It doesn’t stop with catnip or dogs that like to drink beer; animals enjoy the psychoactive effects of plants as much as we do. In fact, history tells us that humans often discover psychoactive plants by observing the inebriated behavior of animals that eat them. Could it be coincidence that the animals are getting high? Yes, of course; but when the creatures go back time and time again to consume an apparently toxic plant, it makes you believe that they do it for enjoyment!
Goats have been getting higher than humans for a long, long time. Some mammals may accidentally consume psilocybin mushrooms, but there’s no question goats do it on purpose. They even get possessive about them: One goat kicked ethnobotanist Giorgio Samorini in the chest for intruding on his herd’s patch of magic mushrooms. The goat then proceeded to devour all the ‘shrooms the poor scientist had already collected.
It’s certain that goats appreciate psychedelics, but they seem to have a fondness for uppers as well. Goats were nibbling on khat leaves and coffee beans long before humans got into the act.
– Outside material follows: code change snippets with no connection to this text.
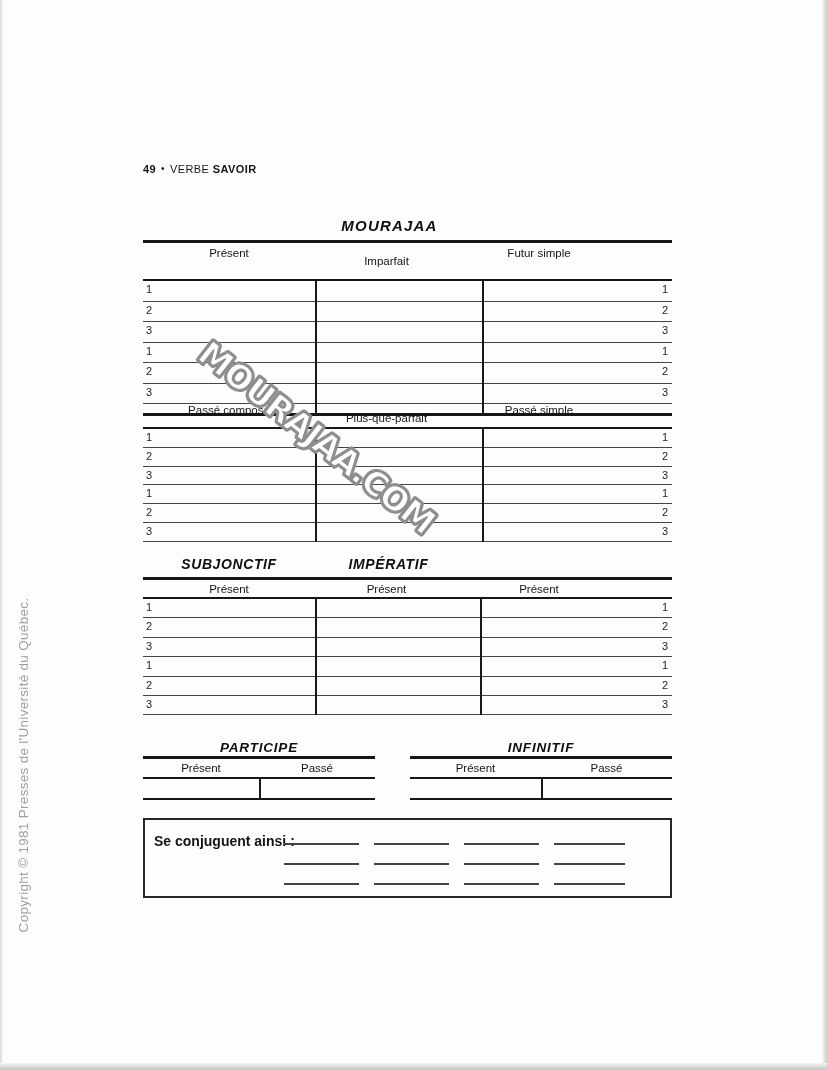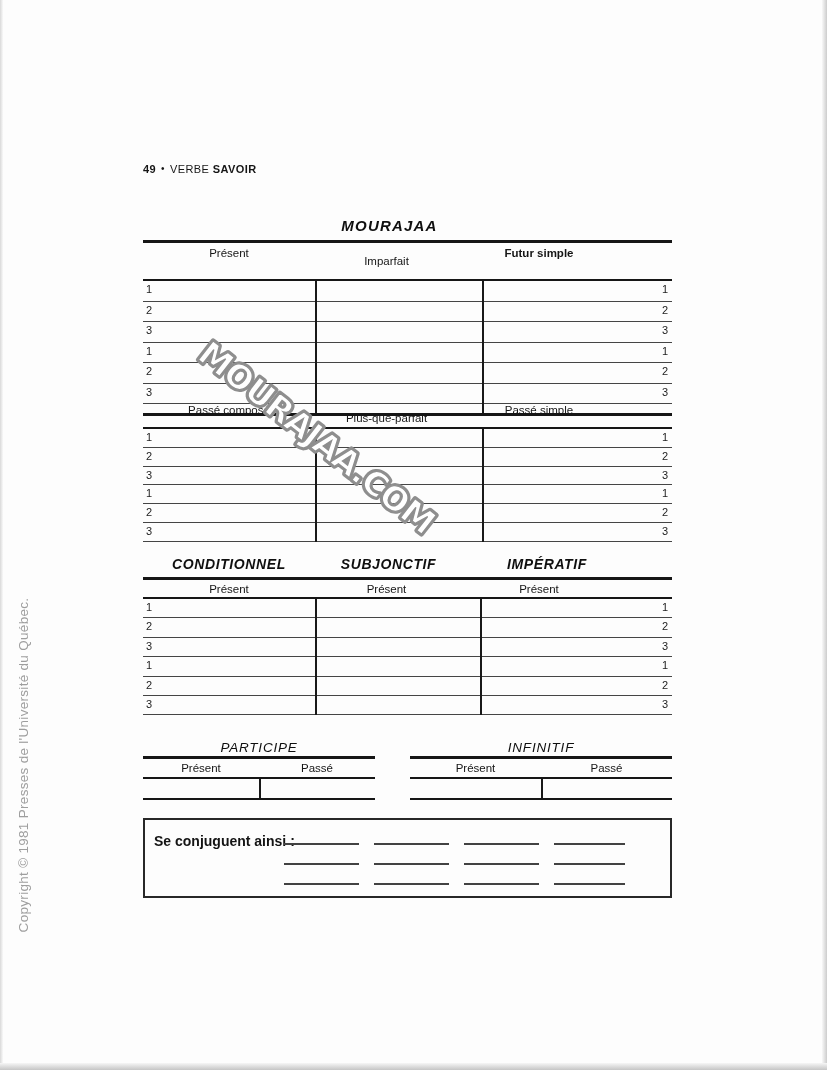--- a/index.html
+++ b/index.html
@@ -95,7 +95,7 @@
       <div class="hdr-row">
         <div class="hdr-cell" style="width: 172px; height: 20px;">Présent</div>
         <div class="hdr-cell" style="width: 167px; height: 36px;">Imparfait</div>
-        <div class="hdr-cell" style="width: 190px; height: 20px; font-weight: bold;">Futur simple</div>
+        <div class="hdr-cell" style="width: 190px; height: 20px;">Futur simple</div>
       </div>
       <div class="rule mid"></div>
       <div class="rows-wrap">

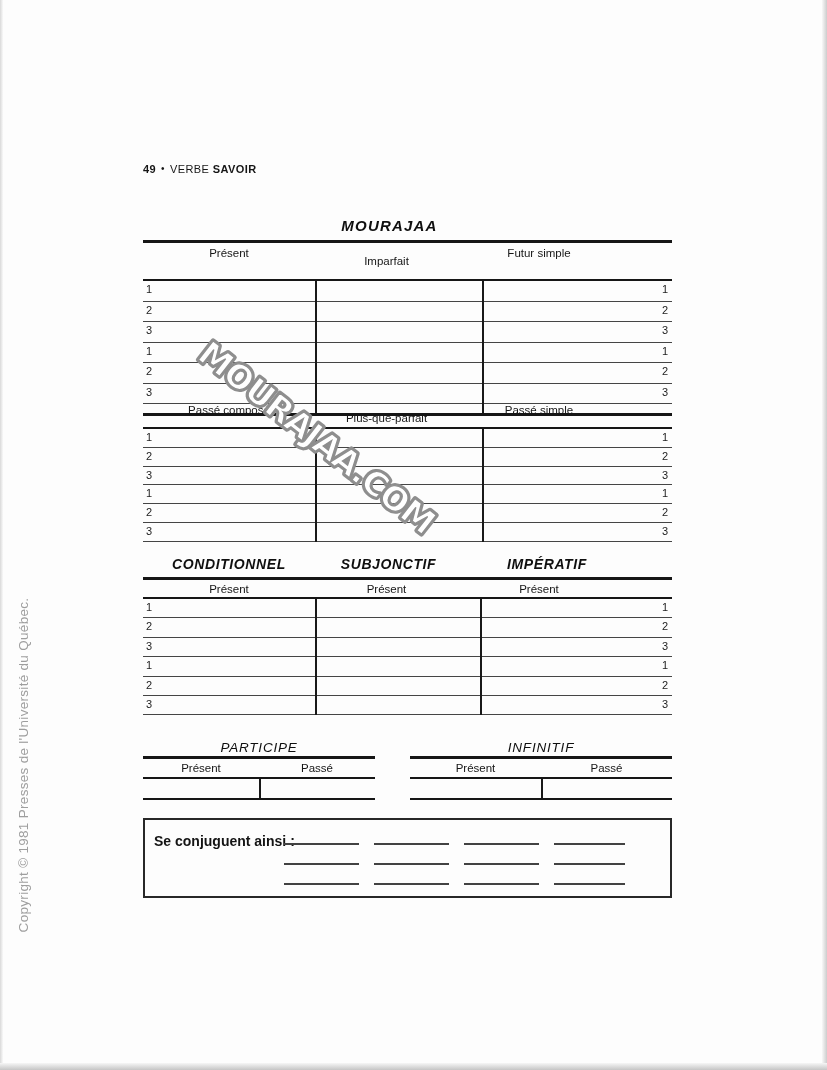--- a/index.html
+++ b/index.html
@@ -168,7 +168,6 @@
 
   <div class="block" id="moods">
     <div class="titles-row">
-      <div class="t">CONDITIONNEL</div>
       <div class="t">SUBJONCTIF</div>
       <div class="t">IMPÉRATIF</div>
     </div>

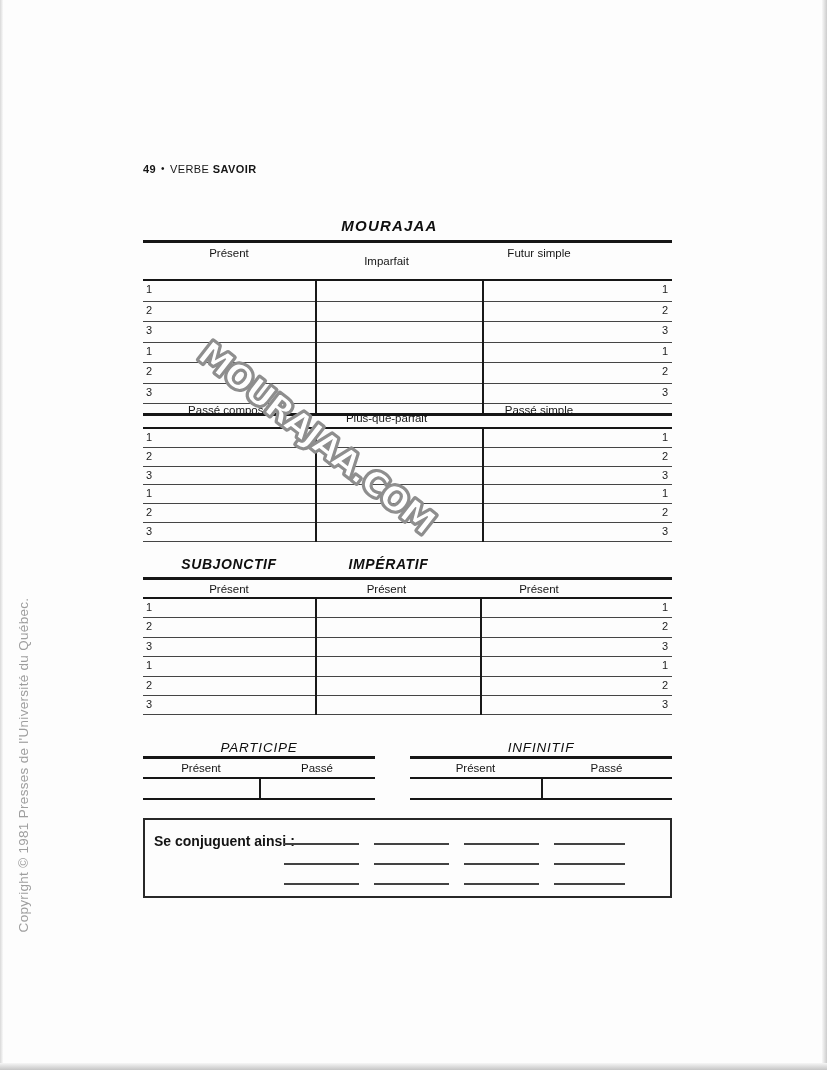--- a/index.html
+++ b/index.html
@@ -53,7 +53,7 @@
   .ptable{position:absolute;top:740px;}
   #participe-table{left:143px;width:232px;}
   #infinitif-table{left:410px;width:262px;}
-  .ptitle{font-style:italic;font-weight:normal;font-size:13.5px;letter-spacing:.8px;text-align:center;height:16px;color:#0f0f0f;}
+  .ptitle{font-style:italic;font-weight:bold;font-size:13.5px;letter-spacing:.8px;text-align:center;height:16px;color:#0f0f0f;}
   .phdr{display:flex;height:18px;align-items:center;}
   .phdr span{flex:1;text-align:center;font-size:11.5px;color:#161616;}
   .pblank{position:relative;height:19px;}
The stories regarding the discovery of both by humans start out alike: A devoted goatherd gets curious about his animals’ strange behavior, finds the leaf or red berry they’re eating, and then decides to try it himself. Nowadays, khat use extends from West Africa through the Arabian Peninsula. And, of course, coffee is a quasi-addiction for hundreds of millions of caffeine fiends around the world.
Anthropologists suggest that Native Americans discovered mescal beans, which have been ingested for over 9,000 years, by watching animals eat them. And goats love mescal—after eating a few beans, they tremble and fall to the ground, only to wake back up and eat some more.
To read more, check out the full article Animals on Drugs in the May 2015 issue of High Times Magazine. For more specific information, read Georgio Samorini’s book Animals and Pschedelics: The Natural World and the Instinct to Alter Consciousness.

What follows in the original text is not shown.